API Reference#

Rearrangement Interface#

airr.read_rearrangement(filename, validate=False, debug=False)#

Open an iterator to read an AIRR rearrangements file

Parameters
  • file (str) – path to the input file.

  • validate (bool) – whether to validate data as it is read, raising a ValidationError exception in the event of an error.

  • debug (bool) – debug flag. If True print debugging information to standard error.

Returns

iterable reader class.

Return type

airr.io.RearrangementReader

airr.create_rearrangement(filename, fields=None, debug=False)#

Create an empty AIRR rearrangements file writer

Parameters
  • filename (str) – output file path.

  • fields (list) – additional non-required fields to add to the output.
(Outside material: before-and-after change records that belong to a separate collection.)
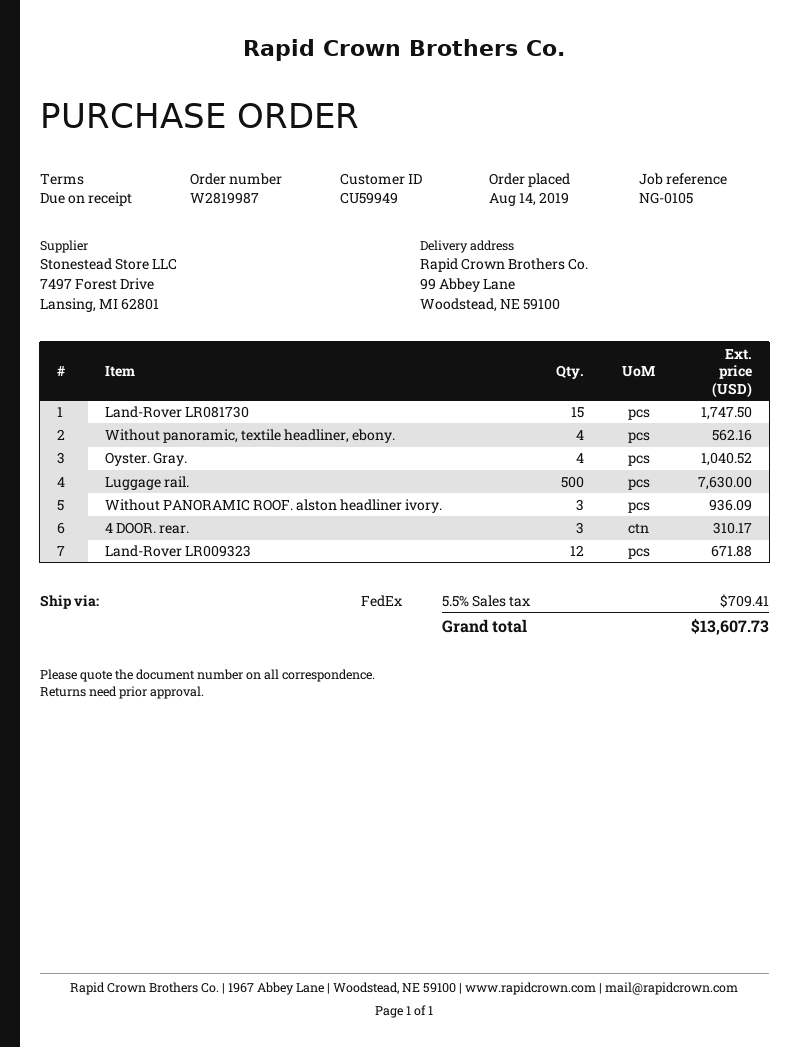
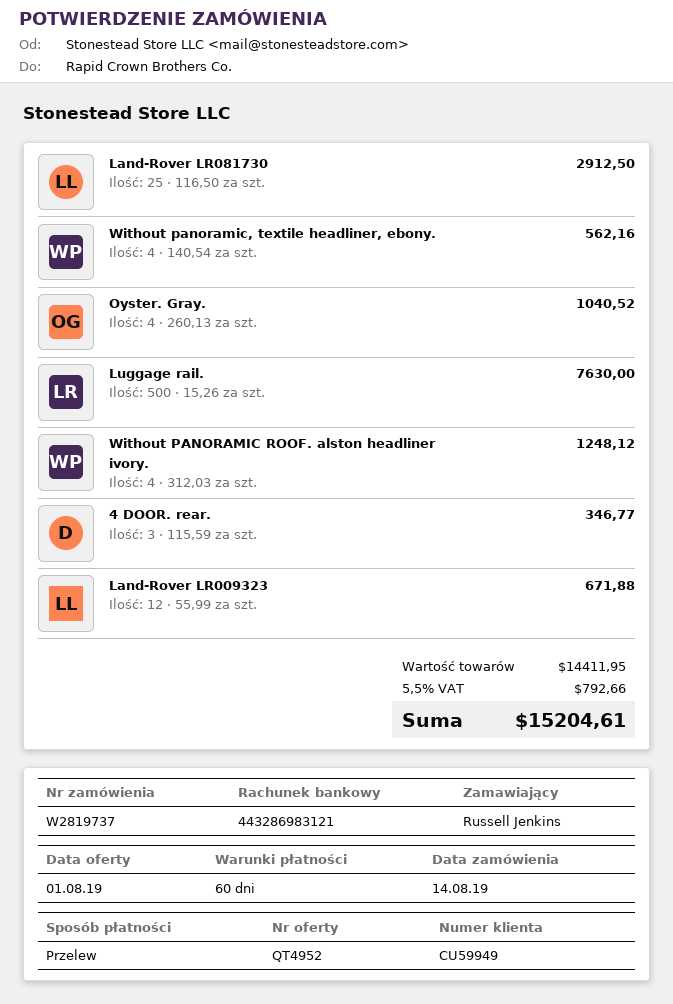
order number: W2819987 -> W2819737
payment terms: on receipt -> 60 days
Land-Rover LR081730: 15 for 1747.50 -> 25 for 2912.50
Without PANORAMIC ROOF. alston headliner ivory.: 3 for 936.09 -> 4 for 1248.12
4 DOOR. rear.: 3 for 310.17 -> 3 for 346.77
tax: 5.5% = 709.41 -> 5.5% = 792.66
total: 13607.73 -> 15204.61

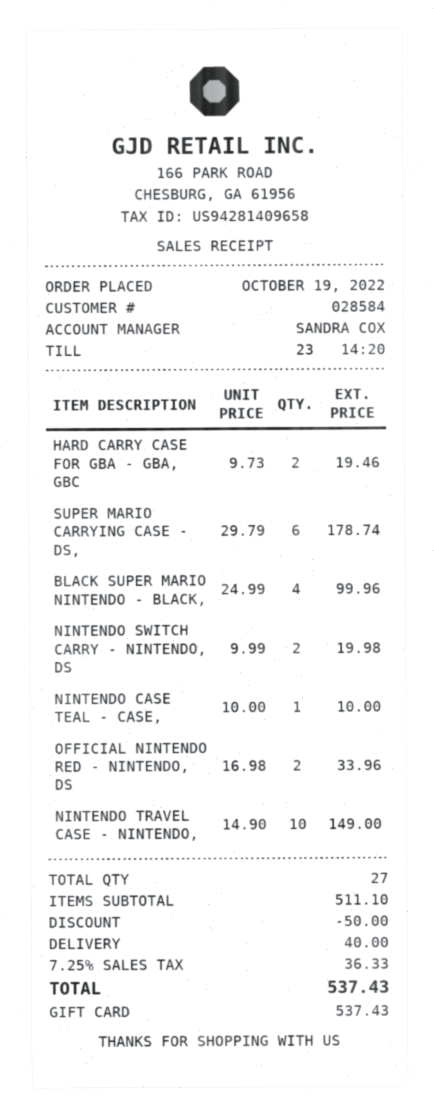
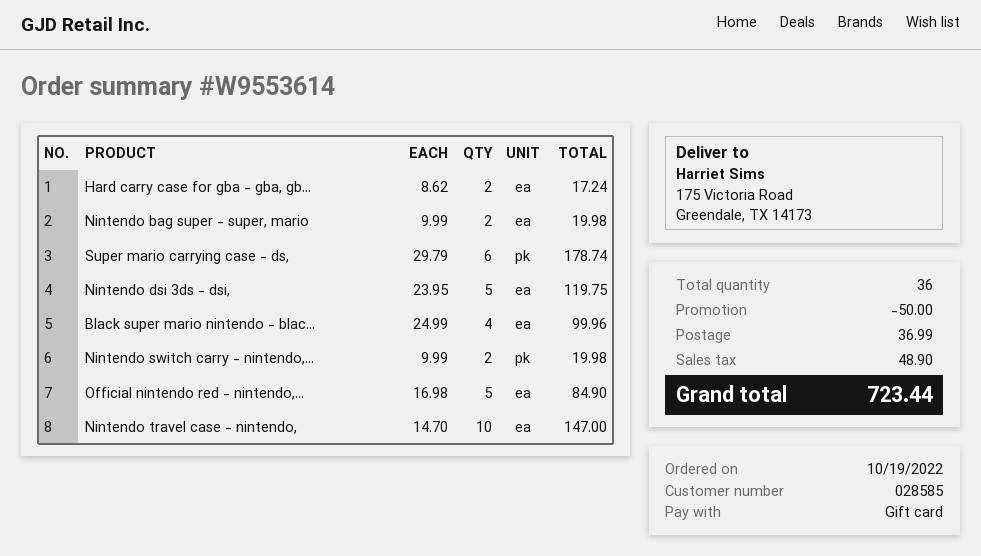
customer number: 028584 -> 028585
HARD CARRY CASE FOR GBA - GBA, GBC: 2 x 9.73 = 19.46 -> 2 x 8.62 = 17.24
NINTENDO CASE TEAL - CASE,: 1 x 10.00 = 10.00 -> none
OFFICIAL NINTENDO RED - NINTENDO, DS: 2 x 16.98 = 33.96 -> 5 x 16.98 = 84.90
NINTENDO TRAVEL CASE - NINTENDO,: 10 x 14.90 = 149.00 -> 10 x 14.70 = 147.00
Nintendo bag super - super, mario: none -> 2 x 9.99 = 19.98
Nintendo dsi 3ds - dsi,: none -> 5 x 23.95 = 119.75
total quantity: 27 -> 36
shipping: 40.00 -> 36.99
tax: 36.33 -> 48.90
total: 537.43 -> 723.44

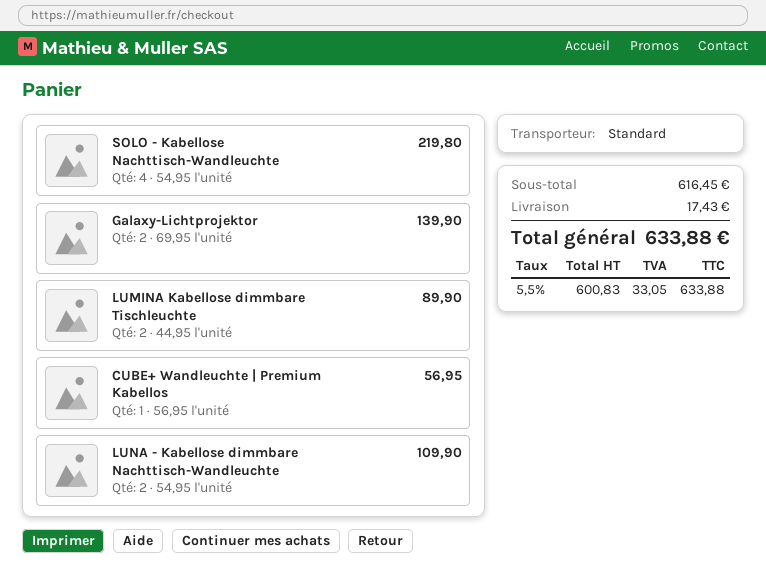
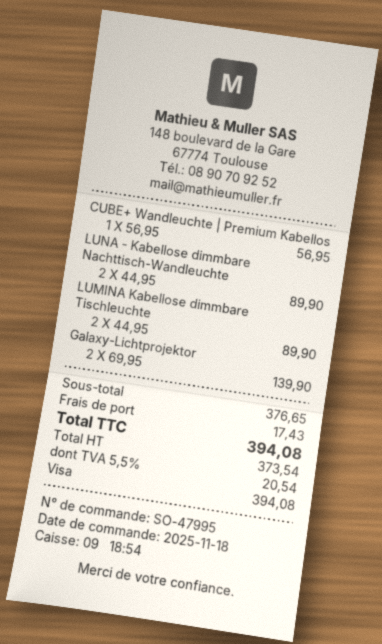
SOLO - Kabellose Nachttisch-Wandleuchte: 4 x 54.95 = 219.80 -> none
LUNA - Kabellose dimmbare Nachttisch-Wandleuchte: 2 x 54.95 = 109.90 -> 2 x 44.95 = 89.90
subtotal: 616.45 -> 376.65
net: 600.83 -> 373.54
tax: 5.5% = 33.05 -> 5.5% = 20.54
total: 633.88 -> 394.08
  • debug (bool) – debug flag. If True print debugging information to standard error.

Returns

open writer class.

Return type

airr.io.RearrangementWriter

airr.derive_rearrangement(out_filename, in_filename, fields=None, debug=False)#

Create an empty AIRR rearrangements file with fields derived from an existing file

Parameters
  • out_filename (str) – output file path.

  • in_filename (str) – existing file to derive fields from.

  • fields (list) – additional non-required fields to add to the output.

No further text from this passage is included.